Pour définir le contexte d'une petite pêcherie et identifier les différentes solutions possibles, il est nécessaire de réunir et d'analyser un minimum de données sur les différents aspects - biologiques, économiques et sociaux - de la pêcherie, ainsi que sur son cadre institutionnel passé et présent (droits coutumiers, libre accessibilité, etc.). Les données biologiques nécessaires concernent entre autres le volume, la structure d'âge et la composition spécifique de la capture et la façon dont ces paramètres réagissent à des modifications de l'intensité et du mode de pêche. Les données économiques à prendre en considérations comprennent des renseignements sur les prix par espèces et par tailles, ainsi que sur le coût, la composition et la distribution de l'effort de pêche (nombre et taille des naviers, nombre et types d'engins, nombre de pêcheurs, temps de pêche, et coûts d'opportunité correspondants). Dans le domaine social, les renseignements devront porter sur la mobilité, la distribution du revenu, la possibilité de trouver du travail en dehors de la pêche, les valeurs et motivations connexes, et la participation aux activités de la collectivité. Concernant les aspects institutionnels, il faudra recueillir des renseignements sur l'organisation de la collectivité, l'accès à la pêcherie, (soit ouverte soit régie par des droits traditionnels, restriction de castes, etc.) les relations avec d'autres pècheries, l'organisation de la production (système de parts) et les circuits de commercialisation, ainsi que les relations de type coutumier entre pêcheurs et intermédiaires, dont dépend leur compétitivité commerciale.
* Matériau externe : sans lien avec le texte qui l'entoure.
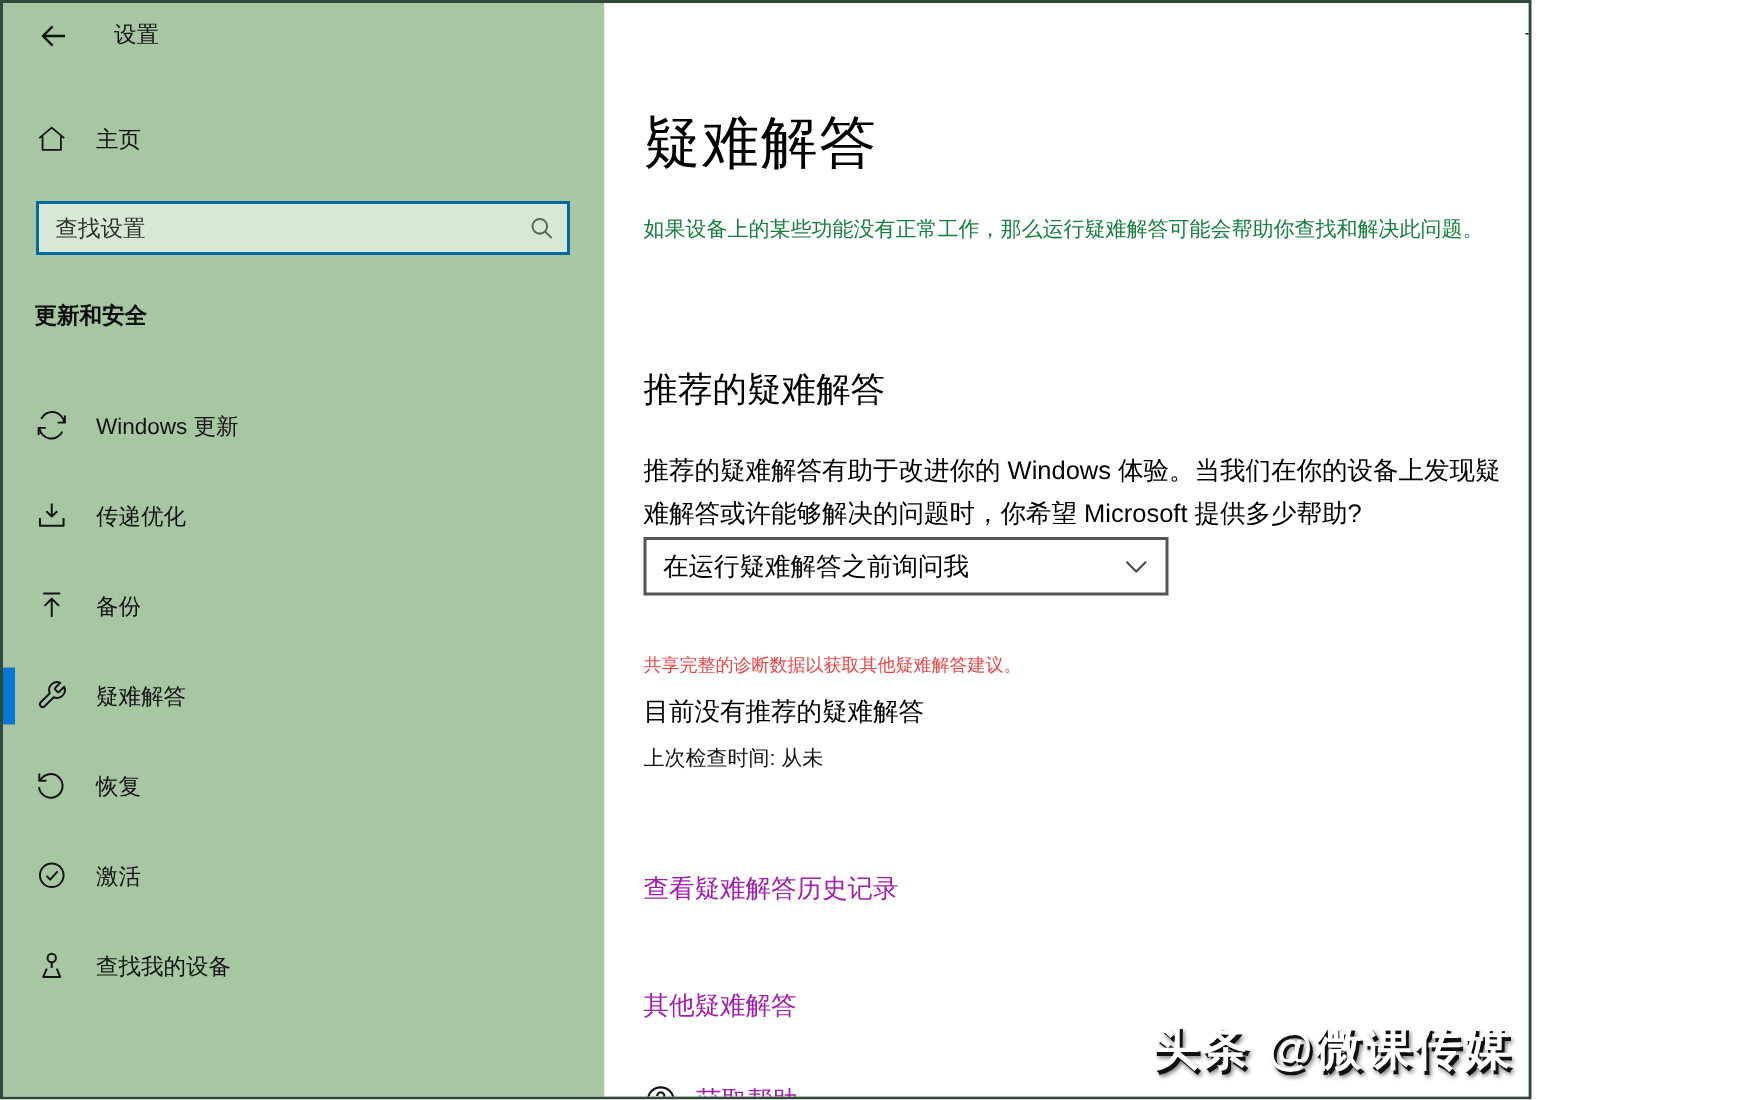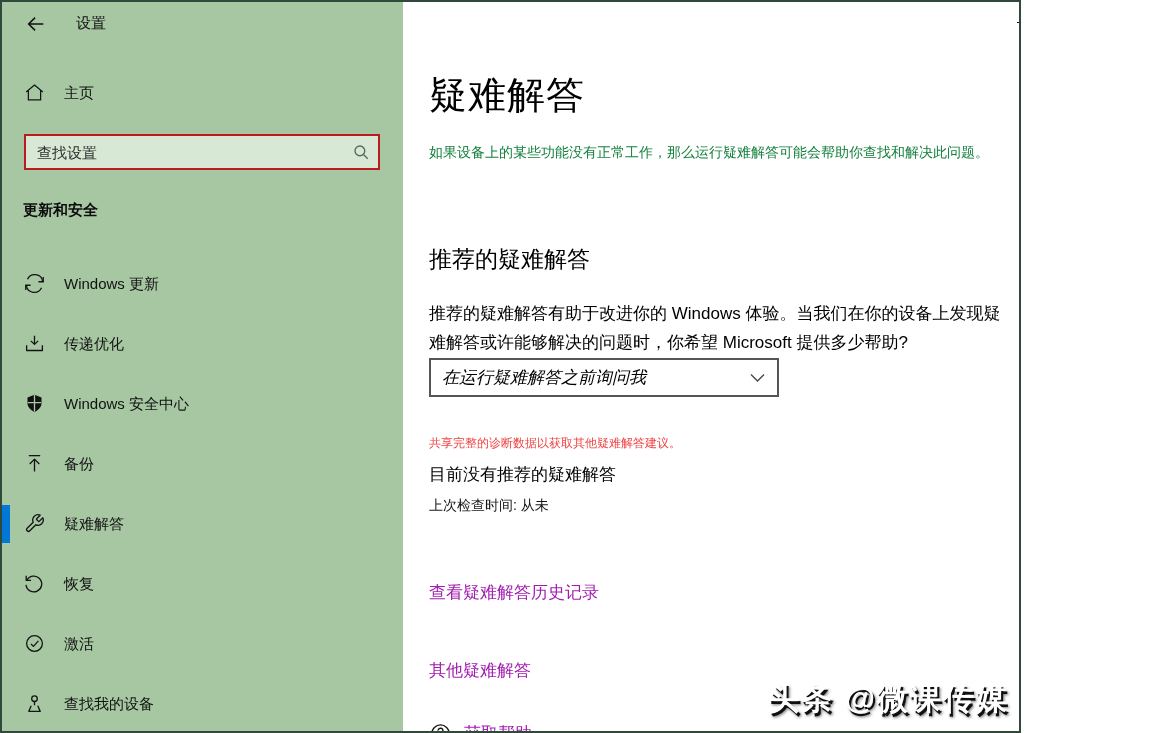"查找设置" .search-box { border: 2px solid #b91c1c -> 2px solid #0369a1 }
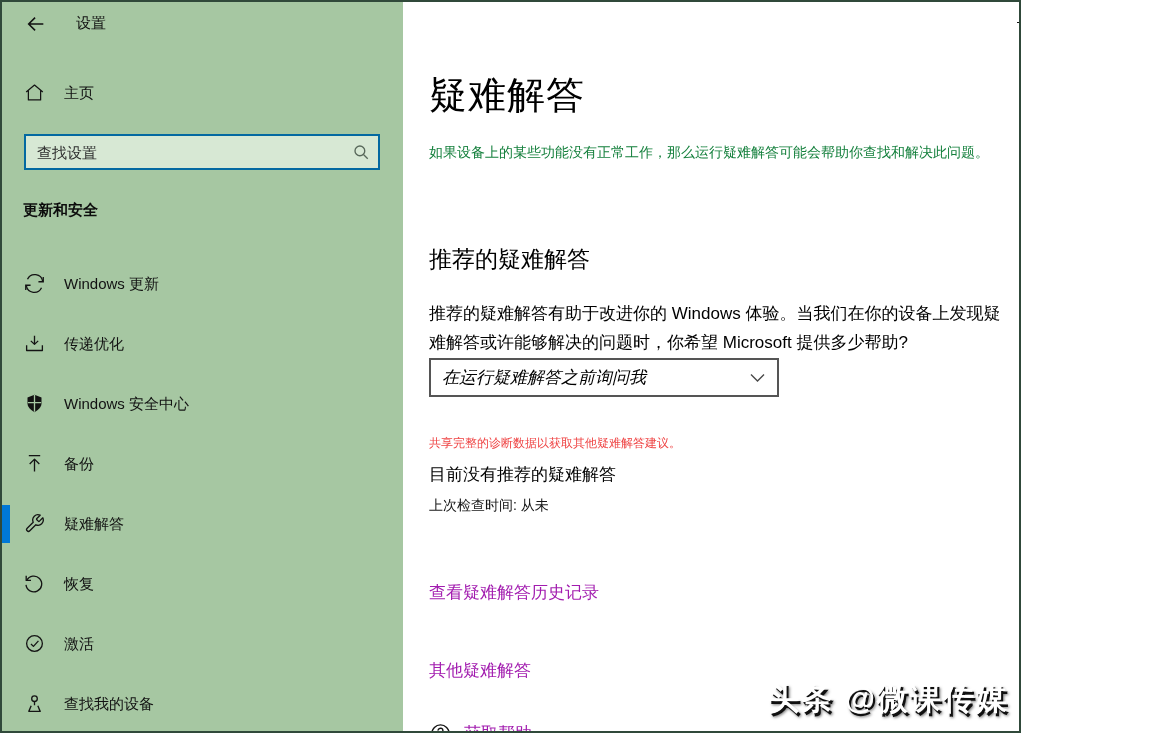"在运行疑难解答之前询问我" .dropdown { font-style: italic -> none }
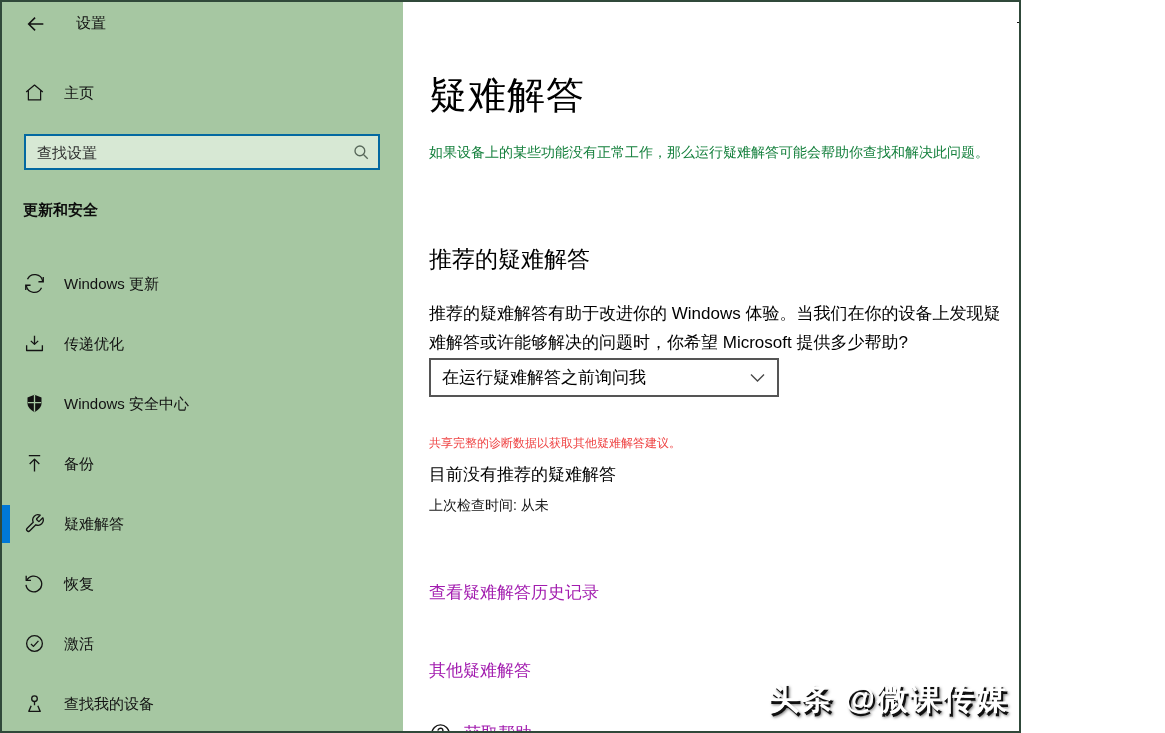"Windows 安全中心" div.nav-item { html: <div> <span> <svg> <path></path> <path></path> </svg> </span> <span>Windows 安全中心</span> </div> -> none }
Cette liste des renseignements qui pourraient être nécessaires pour développer et aménager une petite pêcherie est plus indicative qu'exhaustive. A tout le moins, les renseignements recueillis devraient permettre à l'administrateur des pêches de déterminer les moyens de revenu et les conditions socio-économiques générales des pêcheurs et de définir les contraintes dans lesquelles ils opèrent. Avec une information un peu plus complète, il devrait être possible d'obtenir une évaluation quantitative (même rudimentaire) de la taille de la ressource et de la façon dont elle réagit à l'intensité de la pêche; en combinant ces chiffres avec des renseignements d'ordre économique sur les prix et les coûts, on pourra définir le niveau d'effort qui donnera le bénéfice économique maximal. Ce dernier pourra ensite être converti en bénéfice social maximum moyennant l'introduction de considérations sociales qui contraindront à réduire ou à intensifier l'effort en vue de l'optimum économique. Enfin, les renseignements concernant les institutions aideront â choisir les modes d'interventions les mieux adaptés à la structures organisationnelle et à l'expérience historique d'une collectivité donnée. Par exemple, promouvoir le développement par l'intermédiaire des associations de pêcheurs, et l'aménagement par le biais des droits communautaires sont des choix qui auront probablement de meilleures chances de réussir dans des collectivités possédant une structure sociales homogène et une expérience des droits coutumiers.